Rivalry in marriage? Couples don’t fight against each other, do they? They are always on the same side.
We are naive if we think that is true.
We all know couples who fight against each other, work against each other, undermine the other.
Paul says in Philippians 2:3 that we should not do things out of rivalry or conceit but look to the interests of others. While this is written specifically to a church, it has implications for Christians who are married.
Yet, Katie and I talk to countless couples that fall into rivalry in their marriage. It is easy to fall into, because deep down we are all very selfish and we are good at it. I remember talking to a wife who said, “I stopped doing laundry because he didn’t take out the trash or do enough around the house. I just let it pile up.” I’ve heard guys tell me, “She won’t have sex with me, so I won’t talk to her when she says she wants to talk.” Women have told us, “I’m not having sex until he does _______.” I could literally list hundreds of things, but at the end of the day the goal is to get their way. At the end of the day, these couples want to get their way, and they are willing to fight for it. They are also being selfish.
While many in our culture would say, “That makes sense”, biblically, it doesn’t. Marriage is not a contract. A contract says, “I’ll do this, you do that, and as long as we keep our end of the bargain, we’ll stay married and be happy.” That’s not what God calls us to, nor is it even possible. There are times that I have more energy than Katie, and so I pick up the baton of bedtime, baths, etc. There are times when that burden falls to Katie. One of us gets sick and takes care of the other. A contract says, “I’m sorry you are sick, but it is your turn to clean the kitchen, so get out of bed and keep up your end of the bargain or else.”

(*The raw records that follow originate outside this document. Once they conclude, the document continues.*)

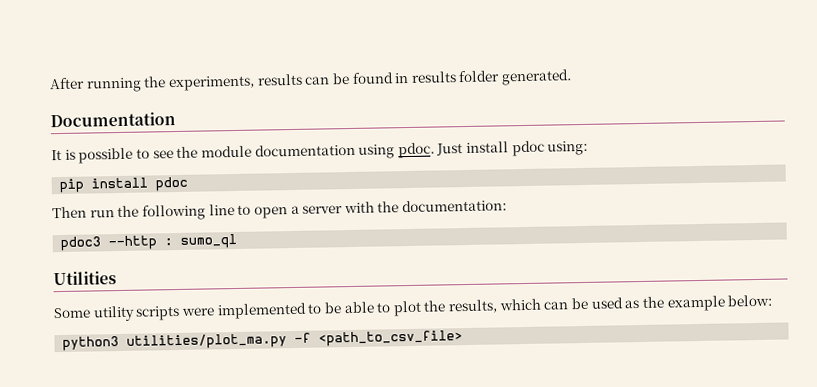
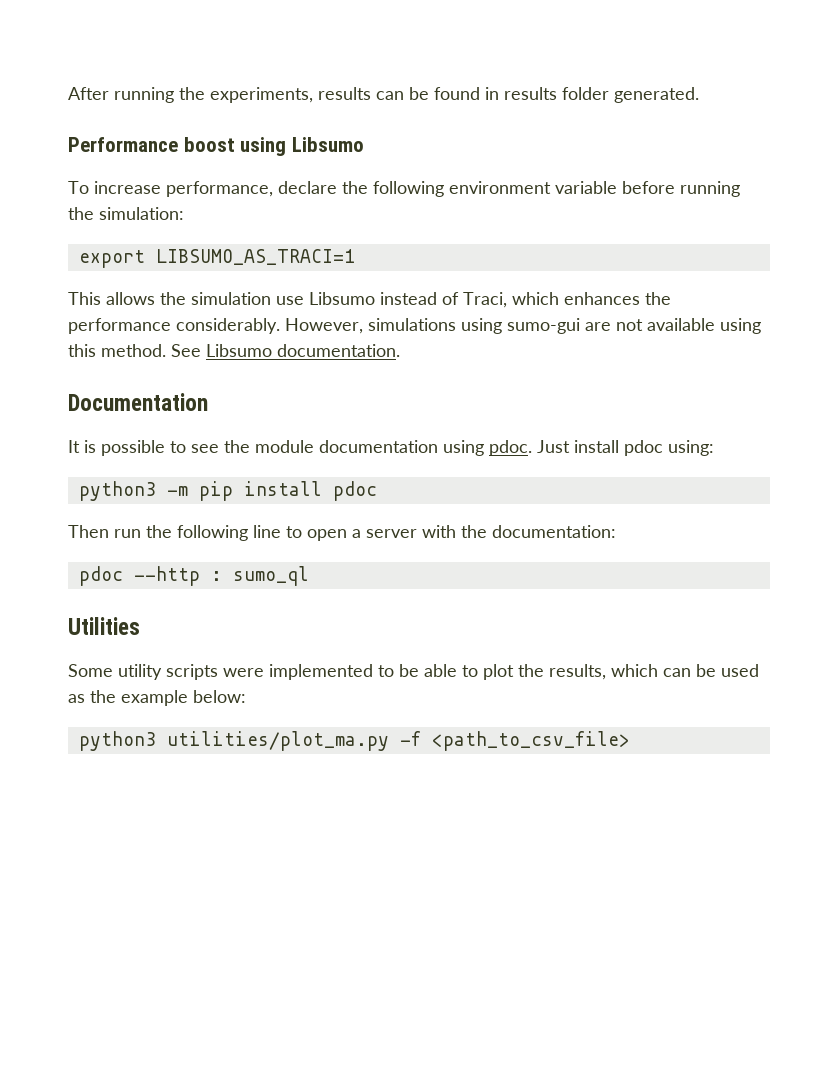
+ Performance boost using Libsumo
+ To increase performance, declare the following environment variable before running the simulation:
+ export LIBSUMO_AS_TRACI=1
+ This allows the simulation use Libsumo instead of Traci, which enhances the performance considerably. However, simulations using sumo-gui are not available using this method. See Libsumo documentation.
- pip install pdoc
+ python3 -m pip install pdoc
- pdoc3 --http : sumo_ql
+ pdoc --http : sumo_ql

Whenever someone says something like this to me, my response is, “Let me say that back to you so you can hear what I just heard.” I think until someone else says it to us, we don’t realize what we sound like. We sound like rivals instead of spouses. We sound like people who are looking out for ourselves instead of the interest of our spouse.
You don’t serve your spouse because they deserve it or because they do it for you; you do it because you are called to. You don’t meet your spouses needs because they meet yours; you do it because you are called to.
If you’re married, here’s a simple question for you: What if you and your spouse stopped working against each other and began working together towards something? What if rivalry was not what dominated your marriage, but selflessness and teamwork?